Why haven't they done this before? Also, shouldn't the firewall play a big role into blocking these kind of attacks? After all, if processes, system based or not, can't communicate with the internet, I assume they can't download and execute the malware.
It seems Microsoft has changed its mind and will no longer block them by default. https://twitter.com/BleepinComputer/status/1545174259487621122
As the saying goes, Every change breaks someone's workflow. Someone is always going to be unhappy regardless of what you do.

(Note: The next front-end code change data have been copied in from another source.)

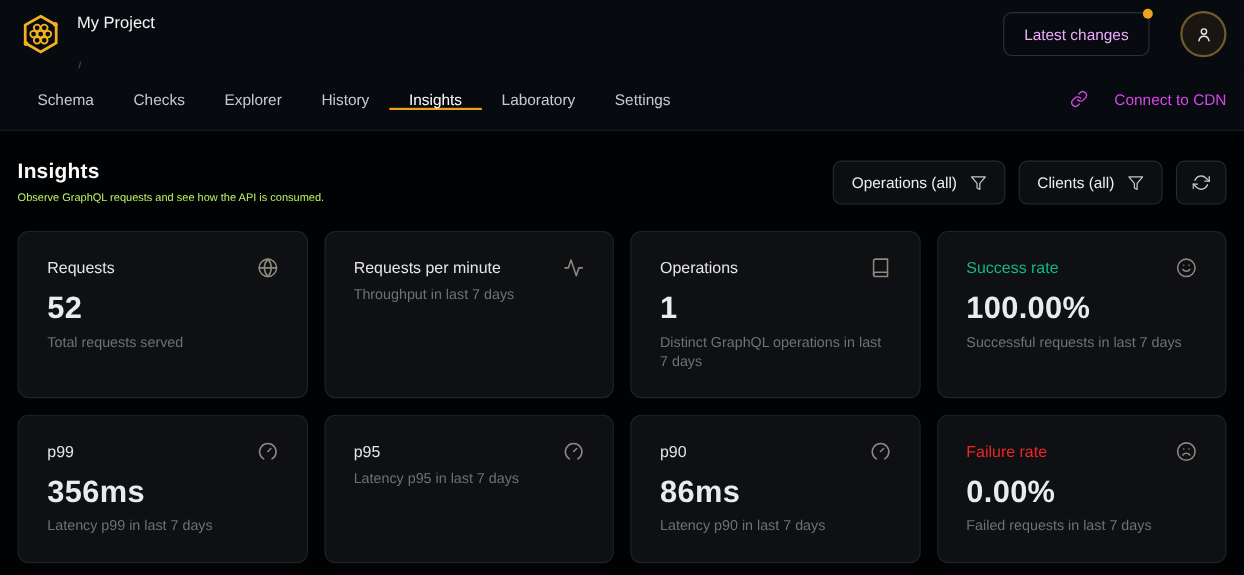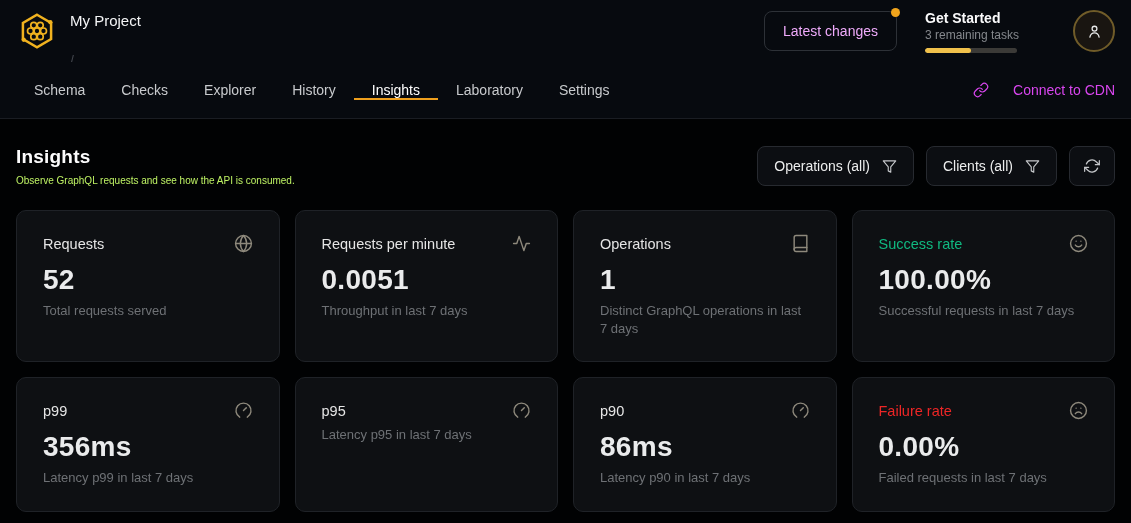--- a/index.html
+++ b/index.html
@@ -98,27 +98,20 @@
               <polyline points="6 9 12 15 18 9"></polyline>
             </svg>
           </span>
       </button>
     </nav>
     <div class="header-right">
       <button class="latest-btn">
         <span>Latest changes</span>
         <span class="notif-dot"></span>
       </button>
-      <div class="get-started">
-        <div class="gs-title">Get Started</div>
-        <div class="gs-sub">3 remaining tasks</div>
-        <div class="gs-bar">
-          <div class="gs-fill" style="width: 50%; background: rgb(240, 193, 75);"></div>
-        </div>
-      </div>
       <button class="avatar">
         <span style="display:flex">
             <svg viewBox="0 0 24 24" fill="none" stroke="currentColor" stroke-width="1.8" stroke-linecap="round" stroke-linejoin="round">
               <circle cx="12" cy="8" r="3.4"></circle>
               <path d="M5.5 20c.8-4 3.4-6 6.5-6s5.7 2 6.5 6"></path>
             </svg>
           </span>
       </button>
     </div>
   </header>
@@ -195,21 +188,20 @@
         </div>
         <div class="card">
           <div class="card-top">
             <span class="card-title">Requests per minute</span>
             <span class="card-icon">
               <svg viewBox="0 0 24 24" fill="none" stroke="currentColor" stroke-width="1.8" stroke-linecap="round" stroke-linejoin="round">
                 <polyline points="22 12 18 12 15 21 9 3 6 12 2 12"></polyline>
               </svg>
             </span>
           </div>
-          <div class="card-value">0.0051</div>
           <div class="card-sub">Throughput in last 7 days</div>
         </div>
         <div class="card">
           <div class="card-top">
             <span class="card-title">Operations</span>
             <span class="card-icon">
               <svg viewBox="0 0 24 24" fill="none" stroke="currentColor" stroke-width="1.8" stroke-linecap="round" stroke-linejoin="round">
                 <path d="M4 19.5A2.5 2.5 0 0 1 6.5 17H20"></path>
                 <path d="M6.5 2H20v20H6.5A2.5 2.5 0 0 1 4 19.5v-15A2.5 2.5 0 0 1 6.5 2z"></path>
               </svg>

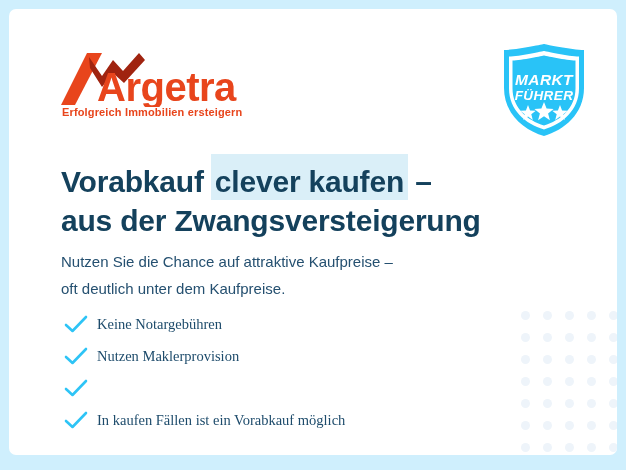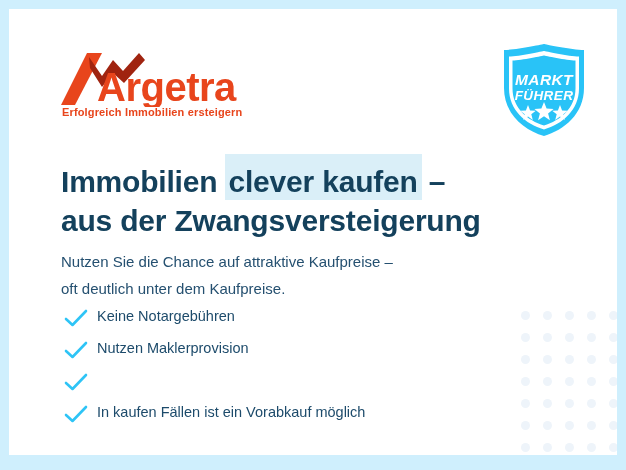--- a/index.html
+++ b/index.html
@@ -24,20 +24,21 @@
     overflow: hidden;
   }
   .canvas {
     position: absolute;
     left: 9px;
     top: 9px;
     width: 608px;
     height: 446px;
     background: #ffffff;
     overflow: hidden;
+    border-radius: 7px;
   }
 
   
   .dot-grid {
     position: absolute;
     left: 512px;
     top: 302px;
     display: grid;
     grid-template-columns: repeat(5, 22px);
     grid-auto-rows: 22px;
@@ -120,21 +121,23 @@
     position: absolute;
     left: 54px;
     top: 299px;
     z-index: 2;
     list-style: none;
     margin: 0;
     padding: 0;
   }
   .benefits li {
     display: flex;
+    align-items: center;
     height: 32px;
+    font-family: Liberation Serif, serif;
   }
   .check {
     flex: 0 0 auto;
     width: 26px;
     height: 20px;
     margin-right: 8px;
     display: block;
   }
   .benefit-label {
     font-size: 14.5px;
@@ -210,21 +213,21 @@
         <text x="46" y="58" text-anchor="middle" font-family="'Liberation Sans', sans-serif" font-size="13.5" font-weight="bold" fill="#ffffff" letter-spacing="0.4" id="badge-l2">FÜHRER</text>
         <g fill="#ffffff">
           <polygon points="30,63 32.1,68.4 37.8,68.7 33.3,72.3 34.8,77.9 30,74.6 25.2,77.9 26.7,72.3 22.2,68.7 27.9,68.4"></polygon>
           <polygon points="46,60 48.6,66.6 55.6,67 50.1,71.4 51.9,78.3 46,74.3 40.1,78.3 41.9,71.4 36.4,67 43.4,66.6"></polygon>
           <polygon points="62,63 64.1,68.4 69.8,68.7 65.3,72.3 66.8,77.9 62,74.6 57.2,77.9 58.7,72.3 54.2,68.7 59.9,68.4"></polygon>
         </g>
       </svg>
     </div>
 
     <h1 class="headline">
-      <span><span>Immobilien </span><span class="hl">clever kaufen</span><span> –</span></span>
+      <span><span>Vorabkauf </span><span class="hl">clever kaufen</span><span> –</span></span>
       <br>
       <span>aus der Zwangsversteigerung</span>
     </h1>
 
     <p class="subheadline">
       <span>Nutzen Sie die Chance auf attraktive Kaufpreise –</span>
       <br>
       <span>oft deutlich unter dem Kaufpreise.</span>
     </p>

Acc. to this BC article, the decision by Microsoft to not block macros is a temporary one? Here is a guide I see that you can use to restore the blocking capability. https://www.bleepingcomputer.com/ne...s-in-microsoft-office-docs-from-the-internet/ Andy Ful has also released a new version of Hard_Configurator. https://malwaretips.com/threads/har...ening-configurator.66416/page-189#post-996137
Yes correct, some companies complained about this. But I wanted to make a joke about that malware is now blocked too easily, and this was bad for MS Defender sales LOL.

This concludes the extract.